If \(x = y\), then \(|x - y| = |x - x| = |0| = 0\). If \(|x - y| = 0\), then, from the definition of absolute value, \(|x - y| = x - y\). Substituting this into the above equality, we see that \(x - y = 0\). From here, it's simple to see \(x = y\).

If \(x - y\) is positive, \(|y - x| = |-(x - y)| = x - y = |x - y|\). If \(x - y\) is negative, \(|x - y| = |-(y - x)| = y - x = |y - x|\). If \(x - y = 0\), this is trivially true.

We know that \(|x - z| = |x - y + y - z|\).

Exercise 1.17

(a) \(|a| \geq 0\)

If \(a \geq 0\), then \(|a| \geq 0\) by the definition of absolute value. If \(a < 0\), then \(0 < -a\). We can do \(|a| = |a - 0| = |0 - a| = |-a| = -a > 0\) by symmetry to show that \(|a| > 0\).

(b) \(|a| = 0\) iff \(a = 0\)

If \(a = 0\), then \(|a| = 0\). If \(|a| = 0\), then we show through the trichotomy property that \(a = 0\). If \(a > 0\), then \(|a| > 0\). If \(a < 0\), then \(0 < -a\) so \(|a| = |-a| > 0\). Therefore, \(a = 0\).

(c) \(|-a| = |a|\)

\[|a| = |a - 0| = |0 - a| = |-a|\]

(d) \(|a \cdot b| = |a| \cdot |b|\)

If \(a \geq 0\) and \(b \geq 0\), \(|a \cdot b| = a \cdot b = |a| \cdot |b|\).

If \(a < 0\) and \(b < 0\), \(|a \cdot b| = |-a \cdot -b| = -a \cdot -b = a \cdot b = |a| \cdot |b|\).

If \(a \geq 0\) and \(b < 0\), \(|a \cdot b| = |a \cdot -b \cdot -1| = |-(a \cdot -b)| = |a \cdot -b| = a \cdot -b = |a| \cdot |-b| = |a| \cdot |b|\).

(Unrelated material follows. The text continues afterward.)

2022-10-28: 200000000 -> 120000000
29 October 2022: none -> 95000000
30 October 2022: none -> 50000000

The same can be done for \(a < 0\) and \(b \geq 0\).

(e) \(-|a| \leq a \leq |a|\)

If \(a \geq 0\), then \(|a| = a\). Therefore, \(a \leq |a|\) and \(-|a| = -a \leq a\) since \(0 \leq a + a\).

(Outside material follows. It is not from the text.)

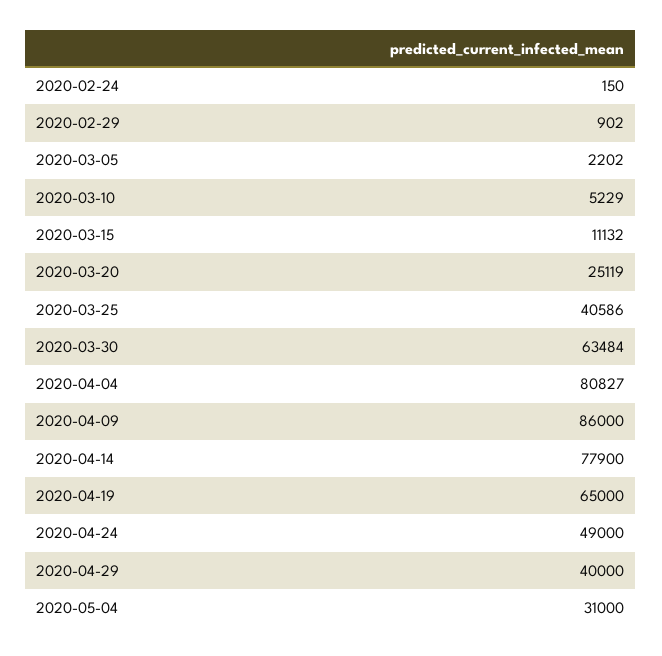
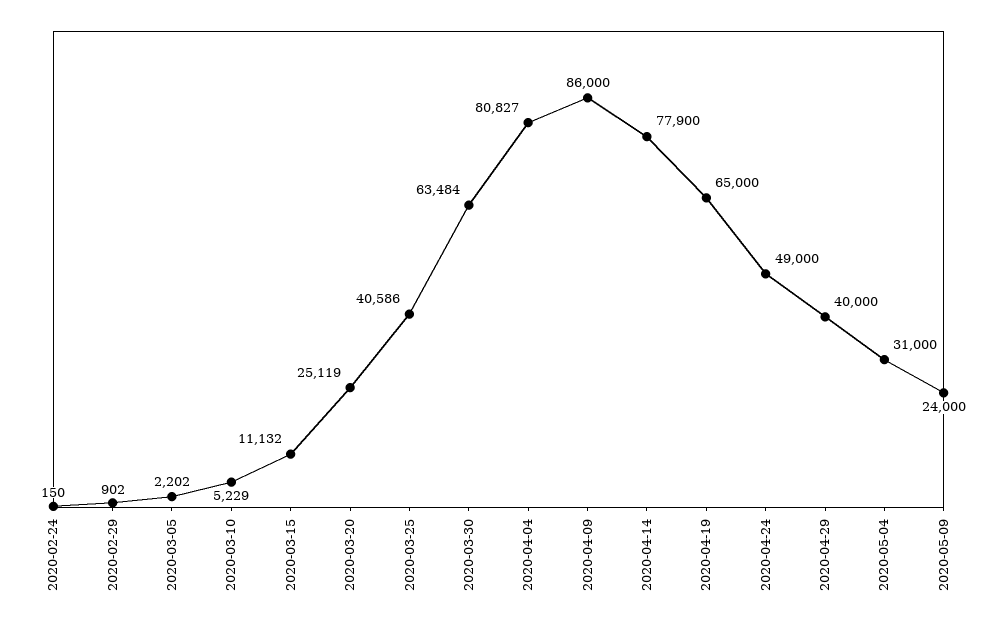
2020-05-09: none -> 24000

If \(a < 0\), then \(|a| = |-a| = -a\). Therefore, \(-|a| \leq a\) and \(a \leq -a = |a|\) since \(a + a \leq 0\).

(f) \(|a| \leq b\) iff \(-b \leq a \leq b\)

If \(a \geq 0\), then \(|a| = a\). Therefore, if \(|a| \leq b\), then it's trivial to see \(a \leq b\). Moreover, \(0 \leq b - a\) which means \(a - b \leq 0\) and so \(-b \leq -a\). Since \(a \geq 0\), \(-b \leq -a \leq a \leq b\). If \(-b \leq a \leq b\), then \(-b \leq |a| \leq b\) and so \(|a| \leq b\).

If \(a < 0\), then \(|a| = -a\). Therefore, if \(|a| \leq b\), then \(-b \leq a\). Moreover, \(0 \leq a + b\) which means \(-a - b \leq 0\) and so \(-a \leq b\). Since \(a < 0\), \(-b \leq a \leq -a \leq b\). If \(-b \leq a \leq b\), then \(-b \leq a\) so \(-a \leq b\) which means \(|a| \leq b\).

(g) \(|a|^2 = a^2\)

If \(a \geq 0\), then \(|a|^2 = a^2\). If \(a < 0\), then \(|a|^2 = |-a|^2 = (-a)^2 = -1 \cdot -1 \cdot a \cdot a = a^2\)

(h) \(|a - b| \geq ||a| - |b||\)

If \(a - b \geq 0\), then \(a \geq b\) and we only need to prove \(a - b \geq ||a| - |b||\). If \(b \geq 0\), then \(a \geq 0\) and so we only need to show \(a - b \geq |a - b| = a - b\) which is trivially true. If \(b < 0\), then we need to show \(a - b \geq ||a| + b|\). In this scenario, if \(a \geq 0\) or \(a < 0\), then this simplifies to \(a - b \geq a + b\) or \(a - b \geq |-(a - b)| = a - b\). The latter is trivially true and the former is true since \(b < 0\).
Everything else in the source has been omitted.